The 2007 National Medal of Arts was awarded to Henry Z. Steinway and presented by US President George W. Bush on 15 November 2007 in an East Room ceremony at the White House. Henry Z. Steinway received the award for "his devotion to preserving and promoting quality craftsmanship and performance; as an arts patron and advocate for music and music education; and for continuing the fine tradition of the Steinway piano as an international symbol of American ingenuity and cultural excellence. The National Medal of Arts is a presidential initiative managed by the National Endowment for the Arts.

In celebration of his 91st birthday and honoring a lifetime of service to the company, Steinway & Sons introduced a series of Henry Z. Steinway Limited Edition pianos in ebony or East Indian rosewood with distinctive music stands bearing cutwork of the initials HZS. The pianos were advertised nationally. A small cast bronze ovoid plaque inside each such piano bears relief sculpture portraits of the Steinway family company presidents, along with a space for the serial number to be stamped. A total of 91 HZS pianos were authorized: one for each year of his life at the time.

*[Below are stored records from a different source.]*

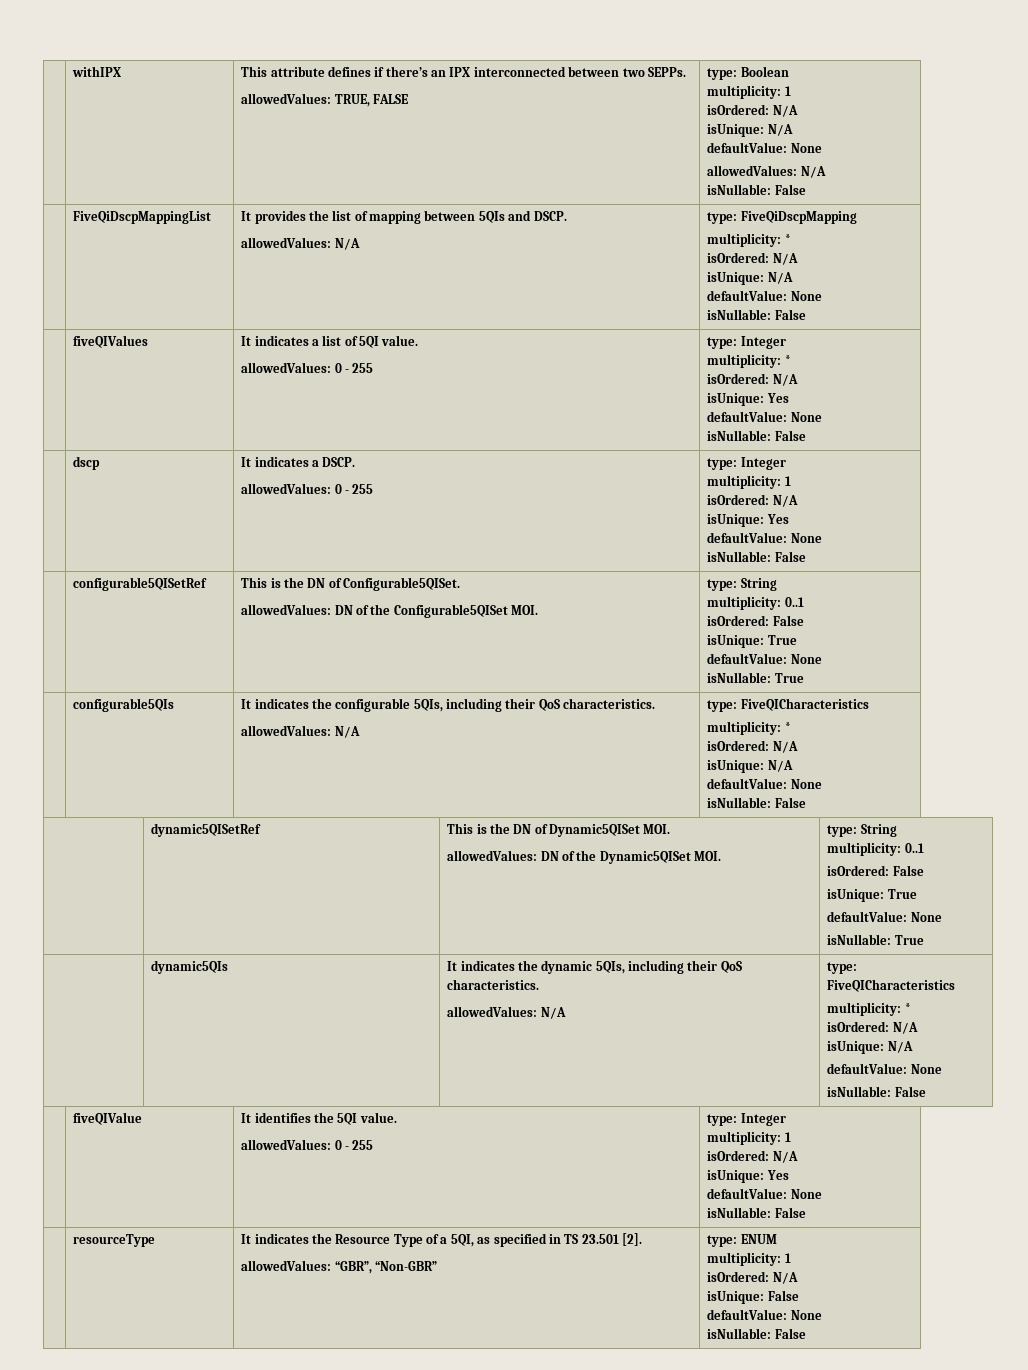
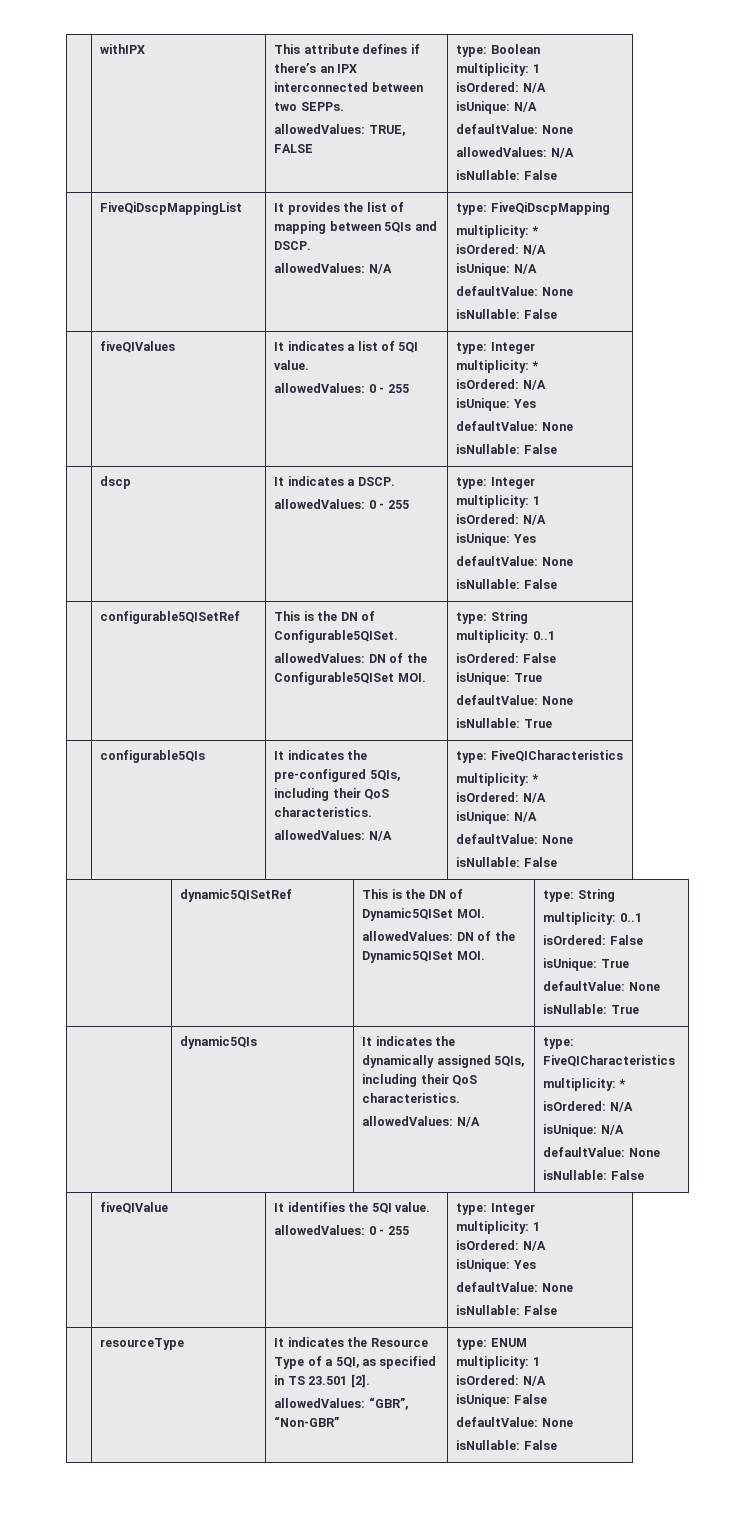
- | configurable5QIs | It indicates the configurable 5QIs, including their QoS characteristics.
+ | configurable5QIs | It indicates the pre-configured 5QIs, including their QoS characteristics.
- | dynamic5QIs | It indicates the dynamic 5QIs, including their QoS characteristics.
+ | dynamic5QIs | It indicates the dynamically assigned 5QIs, including their QoS characteristics.

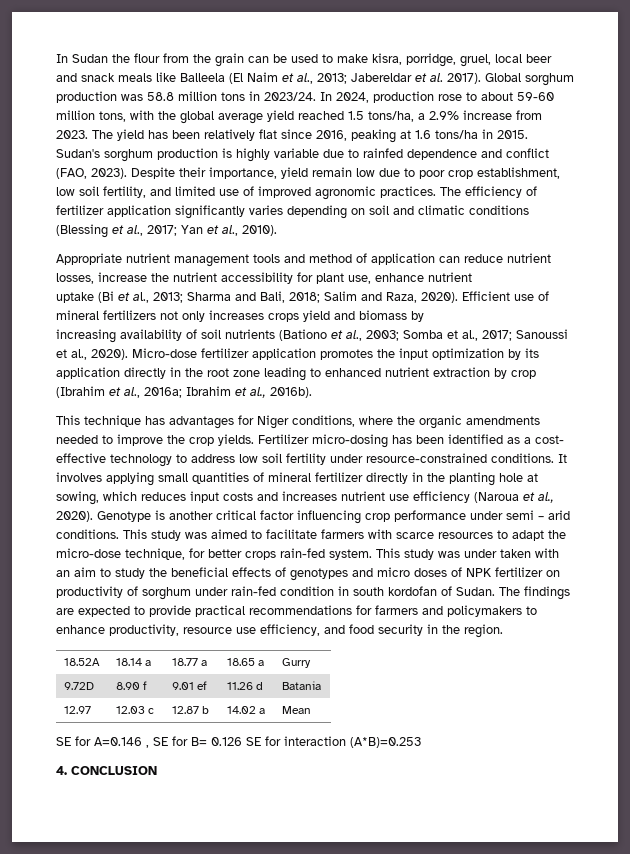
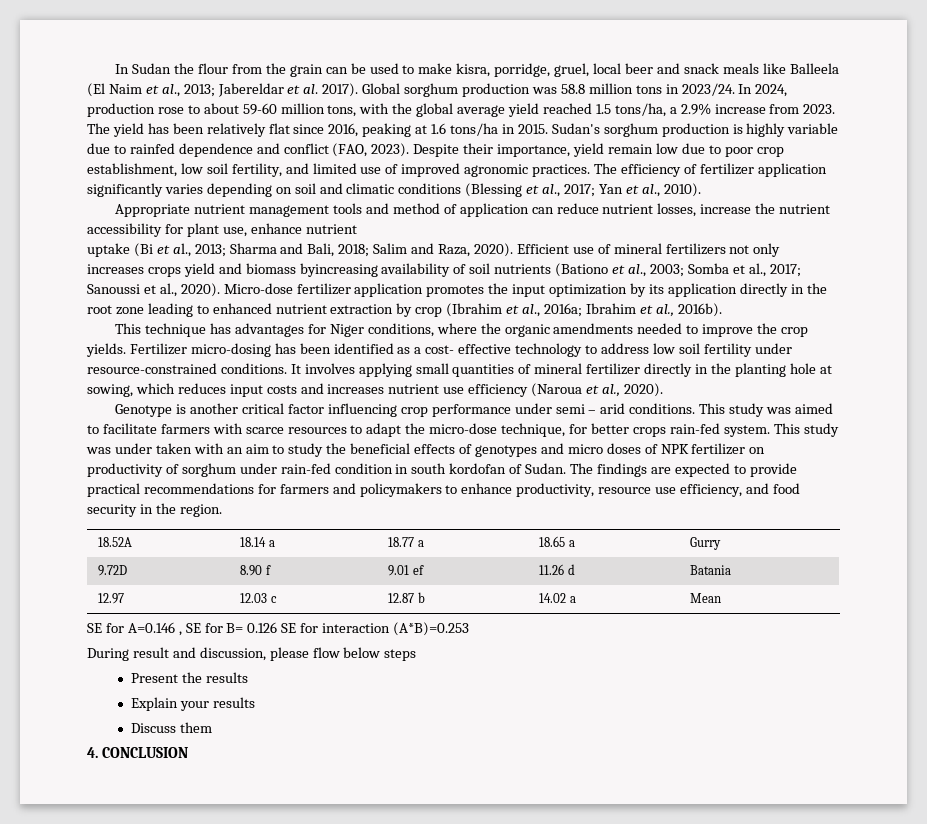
- Efficient use of mineral fertilizers not only increases crops yield and biomass by
- increasing availability of soil nutrients (Bationo et al., 2003; Somba et al., 2017; Sanoussi et al., 2020).
+ Efficient use of mineral fertilizers not only increases crops yield and biomass byincreasing availability of soil nutrients (Bationo et al., 2003; Somba et al., 2017; Sanoussi et al., 2020).
- It involves applying small quantities of mineral fertilizer directly in the planting hole at sowing, which reduces input costs and increases nutrient use efficiency (Naroua et al., 2020). Genotype is another critical factor influencing crop performance under semi – arid conditions.
+ It involves applying small quantities of mineral fertilizer directly in the planting hole at sowing, which reduces input costs and increases nutrient use efficiency (Naroua et al., 2020).
+ Genotype is another critical factor influencing crop performance under semi – arid conditions.
+ During result and discussion, please flow below steps
+ Present the results
+ Explain your results
+ Discuss them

Henry Z. Steinway donated his administrative files from the 1960s-70s to La Guardia and Wagner Archives (see also the section Steinway & Sons in the article La Guardia and Wagner Archives), which contains the records of the piano company dating to the 1850s.

He was a notable honorary member of the American music fraternity Phi Mu Alpha Sinfonia, a part of the Alpha Alpha chapter in 1962.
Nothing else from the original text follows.